Dejavu 1993, Capital Inflow, Asian Currencies Uptrend




It looks increasingly likely that we have seen the start of an inflow of capital into Asia. The weakening USD will help prop up US shares, but may see more international investors migrating excess funds into Asia to obtain a better return over the next 6 months. This looked much like the 1993 bull run in Asia. No, before you get ahead of my views, this is not going to be the repeat of the extended 1993-1996 bull run. The last 2 months have seen what we shall refer to as the US$ carry trade - borrowing in USD to invest elsewhere in anticipation of a weaker USD down the road. This is a replication of the yen carry trade which fueled much of the liquidity sloshing around all markets in 2007.

An example is the recent upgrade by Macquarie on Malaysian markets, mainly in anticipation of a higher ringgit value over the next 24 months. They forecast the RM/US$ will hit 3.20 (+6%) by end 2010 and 3.00 (+14%) by end 2011. Gawd, I hope they are right as I can travel overseas with a fatter wallet then. In fact Macquarie said that currencies usually overshoot, so we could easily hit 20%. The two key cross-rates to watch are RM/US$ and RM/Rmb:
- Immediate 10% upside suggested by RM/Rmb cross-rate: Macquarie believe over the next two quarters, the ringgit will appreciate to its previous fixed level against the Rmb.
- Additional 5–10% upside suggested by RM/US$ cross-rate by end 2010: They expect the renminbi and Asian currencies to resume its upward appreciation against the US$ in late 2010.

Taking this tack, importers will gain the most, eg Astro and auto companies, who import from Europe and the US. Thats the view of Macquarie, my view is that auto, auto parts and protected industries should be largely ignored over the next few years. Exporters such as plantations would suffer from an effective price cut. Companies with a high proportion of offshore earnings such as Parkson (> 90% of EBITDA), MISC (> 90%), YTL Power (75%), and KNM (60%) would have lower translated earnings.

Back to the foreign capital inflow - YTD net foreign portfolio investment in equities as of November 4, 2009: Best-performers: South Korea: US$21.18 billion, India: US$14.21 billion, Taiwan: 10.87 billion; Others: Thailand: US$1.51 billion, Indonesia: US$0.77 billion, the Philippines: US$0.40 billion, Pakistan: US$0.19 billion, Vietnam: US$0.01 billion, Japan: -US$17.12 billion. Can't seem to get the Malaysian figure but it should be negative judging from the previous posting on net foreign investors holdings of Malaysian stocks. All major Asian currencies are an appreciation path thanks to improving export performance and liquidity condition. Unlike 1997-98 crisis, Asia has enough reserves to defend its currencies and dollar liquidity has improved considerably when compared to Fall 2008, although it remains tight in some countries.

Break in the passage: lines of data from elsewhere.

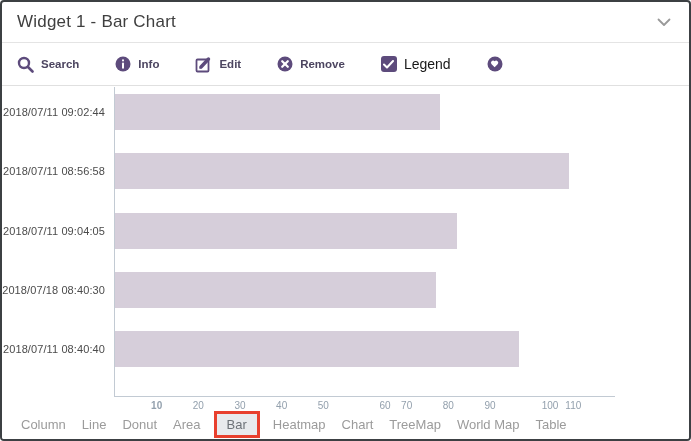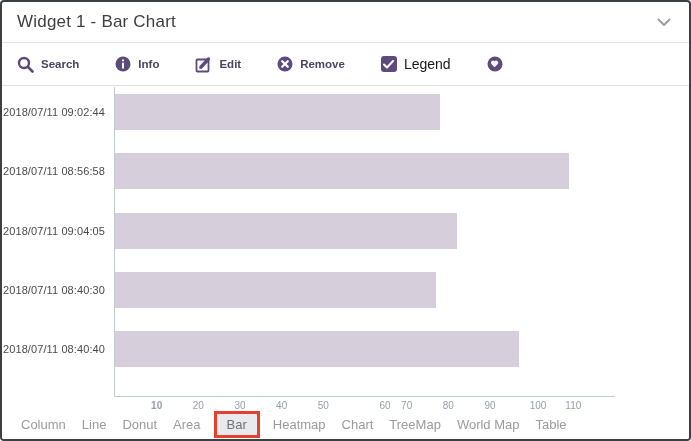--- a/index.html
+++ b/index.html
@@ -196,7 +196,7 @@
           <div class="bar" style="width: 341.667px; background: rgb(214, 206, 218);"></div>
         </div>
         <div class="crow" style="top: 185.9px;">
-          <span class="cat-label">2018/07/11 08:40:30</span>
+          <span class="cat-label">2018/07/18 08:40:30</span>
           <div class="bar" style="width: 320.833px; background: rgb(214, 206, 218);"></div>
         </div>
         <div class="crow" style="top: 245.2px;">

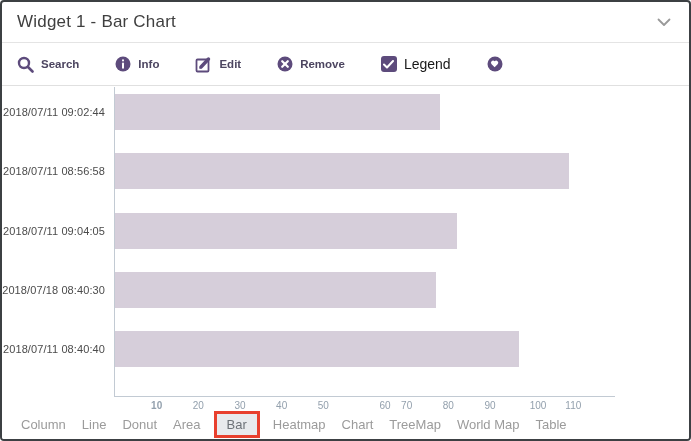--- a/index.html
+++ b/index.html
@@ -212,7 +212,7 @@
         <span class="xtick" style="left: 404.667px;">70</span>
         <span class="xtick" style="left: 446.333px;">80</span>
         <span class="xtick" style="left: 488px;">90</span>
-        <span class="xtick" style="left: 536px; text-decoration: underline;">100</span>
+        <span class="xtick" style="left: 548px; text-decoration: underline;">100</span>
         <span class="xtick" style="left: 571.333px;">110</span>
       </div>
   </div>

Notable economist Joseph Stiglitz said, "The inflows of easy money" is posing a risk of asset bubble in Asia as "such funds are usually not long-term investments and won't be a foundation for robust growth for Asia." Yes, we are seeing these short term funds finding Asia as a nice playground, but unlike the 93-96 rally, these funds will not be here very long, so we need to watch the US$ carry trade when they start unwinding in a big way. Presently, the outlook for most Asian currencies are still good for the next 6 months, and as Macquarie pointed out, the ringgit is a great selling point, so we are "safe" for the time being.